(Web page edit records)
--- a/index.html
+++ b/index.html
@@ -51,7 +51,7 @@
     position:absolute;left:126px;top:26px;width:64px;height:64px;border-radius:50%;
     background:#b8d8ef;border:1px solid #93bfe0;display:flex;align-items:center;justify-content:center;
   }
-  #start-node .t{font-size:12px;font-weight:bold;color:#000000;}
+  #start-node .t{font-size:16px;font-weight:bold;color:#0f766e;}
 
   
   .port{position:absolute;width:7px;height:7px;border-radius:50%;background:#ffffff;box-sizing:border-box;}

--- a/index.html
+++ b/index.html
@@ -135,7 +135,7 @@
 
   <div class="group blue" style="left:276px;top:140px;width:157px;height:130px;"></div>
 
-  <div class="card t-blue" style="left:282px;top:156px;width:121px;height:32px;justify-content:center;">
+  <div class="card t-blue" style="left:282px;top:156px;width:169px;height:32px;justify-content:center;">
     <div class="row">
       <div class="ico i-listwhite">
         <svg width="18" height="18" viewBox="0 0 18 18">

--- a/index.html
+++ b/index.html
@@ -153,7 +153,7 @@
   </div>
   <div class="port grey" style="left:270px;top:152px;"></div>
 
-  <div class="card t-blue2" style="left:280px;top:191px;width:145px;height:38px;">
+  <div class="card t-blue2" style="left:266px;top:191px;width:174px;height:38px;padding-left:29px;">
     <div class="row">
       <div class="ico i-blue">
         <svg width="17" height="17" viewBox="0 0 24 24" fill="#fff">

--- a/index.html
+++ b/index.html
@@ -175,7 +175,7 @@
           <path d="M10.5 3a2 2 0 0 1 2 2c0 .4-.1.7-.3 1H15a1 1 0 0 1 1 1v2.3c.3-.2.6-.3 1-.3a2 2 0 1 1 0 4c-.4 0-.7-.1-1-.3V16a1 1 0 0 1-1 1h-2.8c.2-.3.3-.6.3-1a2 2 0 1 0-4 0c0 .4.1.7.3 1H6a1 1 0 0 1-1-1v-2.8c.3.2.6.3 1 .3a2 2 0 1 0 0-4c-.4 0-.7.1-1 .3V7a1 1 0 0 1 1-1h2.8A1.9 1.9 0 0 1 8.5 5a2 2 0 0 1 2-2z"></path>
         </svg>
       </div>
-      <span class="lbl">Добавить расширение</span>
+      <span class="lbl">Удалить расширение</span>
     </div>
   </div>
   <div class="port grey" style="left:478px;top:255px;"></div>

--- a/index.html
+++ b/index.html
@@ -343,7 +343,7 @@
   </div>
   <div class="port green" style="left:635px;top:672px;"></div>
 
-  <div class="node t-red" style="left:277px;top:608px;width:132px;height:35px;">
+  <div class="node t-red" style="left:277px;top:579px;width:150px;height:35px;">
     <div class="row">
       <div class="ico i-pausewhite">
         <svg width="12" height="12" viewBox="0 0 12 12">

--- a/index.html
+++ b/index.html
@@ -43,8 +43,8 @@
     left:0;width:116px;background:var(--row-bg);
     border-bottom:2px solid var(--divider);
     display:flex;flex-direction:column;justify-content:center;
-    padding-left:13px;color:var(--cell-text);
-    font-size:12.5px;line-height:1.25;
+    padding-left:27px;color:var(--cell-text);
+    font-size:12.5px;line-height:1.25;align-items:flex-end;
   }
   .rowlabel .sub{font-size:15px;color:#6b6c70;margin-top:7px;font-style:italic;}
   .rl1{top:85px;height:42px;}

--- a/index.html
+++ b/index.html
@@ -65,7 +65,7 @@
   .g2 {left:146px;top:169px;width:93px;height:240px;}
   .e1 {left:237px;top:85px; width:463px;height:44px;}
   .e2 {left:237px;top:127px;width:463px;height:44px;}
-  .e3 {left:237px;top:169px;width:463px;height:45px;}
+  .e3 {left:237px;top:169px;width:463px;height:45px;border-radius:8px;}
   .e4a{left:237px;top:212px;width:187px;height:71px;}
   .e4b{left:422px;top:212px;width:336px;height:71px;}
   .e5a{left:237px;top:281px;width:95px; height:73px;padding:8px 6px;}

* Problem: The data given before this task must be transcribed exactly and in full.

* Result:
--- a/index.html
+++ b/index.html
@@ -51,7 +51,7 @@
     position:absolute;left:126px;top:26px;width:64px;height:64px;border-radius:50%;
     background:#b8d8ef;border:1px solid #93bfe0;display:flex;align-items:center;justify-content:center;
   }
-  #start-node .t{font-size:12px;font-weight:bold;color:#000000;}
+  #start-node .t{font-size:16px;font-weight:bold;color:#0f766e;}
 
   
   .port{position:absolute;width:7px;height:7px;border-radius:50%;background:#ffffff;box-sizing:border-box;}

--- a/index.html
+++ b/index.html
@@ -135,7 +135,7 @@
 
   <div class="group blue" style="left:276px;top:140px;width:157px;height:130px;"></div>
 
-  <div class="card t-blue" style="left:282px;top:156px;width:121px;height:32px;justify-content:center;">
+  <div class="card t-blue" style="left:282px;top:156px;width:169px;height:32px;justify-content:center;">
     <div class="row">
       <div class="ico i-listwhite">
         <svg width="18" height="18" viewBox="0 0 18 18">

--- a/index.html
+++ b/index.html
@@ -153,7 +153,7 @@
   </div>
   <div class="port grey" style="left:270px;top:152px;"></div>
 
-  <div class="card t-blue2" style="left:280px;top:191px;width:145px;height:38px;">
+  <div class="card t-blue2" style="left:266px;top:191px;width:174px;height:38px;padding-left:29px;">
     <div class="row">
       <div class="ico i-blue">
         <svg width="17" height="17" viewBox="0 0 24 24" fill="#fff">

--- a/index.html
+++ b/index.html
@@ -175,7 +175,7 @@
           <path d="M10.5 3a2 2 0 0 1 2 2c0 .4-.1.7-.3 1H15a1 1 0 0 1 1 1v2.3c.3-.2.6-.3 1-.3a2 2 0 1 1 0 4c-.4 0-.7-.1-1-.3V16a1 1 0 0 1-1 1h-2.8c.2-.3.3-.6.3-1a2 2 0 1 0-4 0c0 .4.1.7.3 1H6a1 1 0 0 1-1-1v-2.8c.3.2.6.3 1 .3a2 2 0 1 0 0-4c-.4 0-.7.1-1 .3V7a1 1 0 0 1 1-1h2.8A1.9 1.9 0 0 1 8.5 5a2 2 0 0 1 2-2z"></path>
         </svg>
       </div>
-      <span class="lbl">Добавить расширение</span>
+      <span class="lbl">Удалить расширение</span>
     </div>
   </div>
   <div class="port grey" style="left:478px;top:255px;"></div>

--- a/index.html
+++ b/index.html
@@ -343,7 +343,7 @@
   </div>
   <div class="port green" style="left:635px;top:672px;"></div>
 
-  <div class="node t-red" style="left:277px;top:608px;width:132px;height:35px;">
+  <div class="node t-red" style="left:277px;top:579px;width:150px;height:35px;">
     <div class="row">
       <div class="ico i-pausewhite">
         <svg width="12" height="12" viewBox="0 0 12 12">

--- a/index.html
+++ b/index.html
@@ -43,8 +43,8 @@
     left:0;width:116px;background:var(--row-bg);
     border-bottom:2px solid var(--divider);
     display:flex;flex-direction:column;justify-content:center;
-    padding-left:13px;color:var(--cell-text);
-    font-size:12.5px;line-height:1.25;
+    padding-left:27px;color:var(--cell-text);
+    font-size:12.5px;line-height:1.25;align-items:flex-end;
   }
   .rowlabel .sub{font-size:15px;color:#6b6c70;margin-top:7px;font-style:italic;}
   .rl1{top:85px;height:42px;}

--- a/index.html
+++ b/index.html
@@ -65,7 +65,7 @@
   .g2 {left:146px;top:169px;width:93px;height:240px;}
   .e1 {left:237px;top:85px; width:463px;height:44px;}
   .e2 {left:237px;top:127px;width:463px;height:44px;}
-  .e3 {left:237px;top:169px;width:463px;height:45px;}
+  .e3 {left:237px;top:169px;width:463px;height:45px;border-radius:8px;}
   .e4a{left:237px;top:212px;width:187px;height:71px;}
   .e4b{left:422px;top:212px;width:336px;height:71px;}
   .e5a{left:237px;top:281px;width:95px; height:73px;padding:8px 6px;}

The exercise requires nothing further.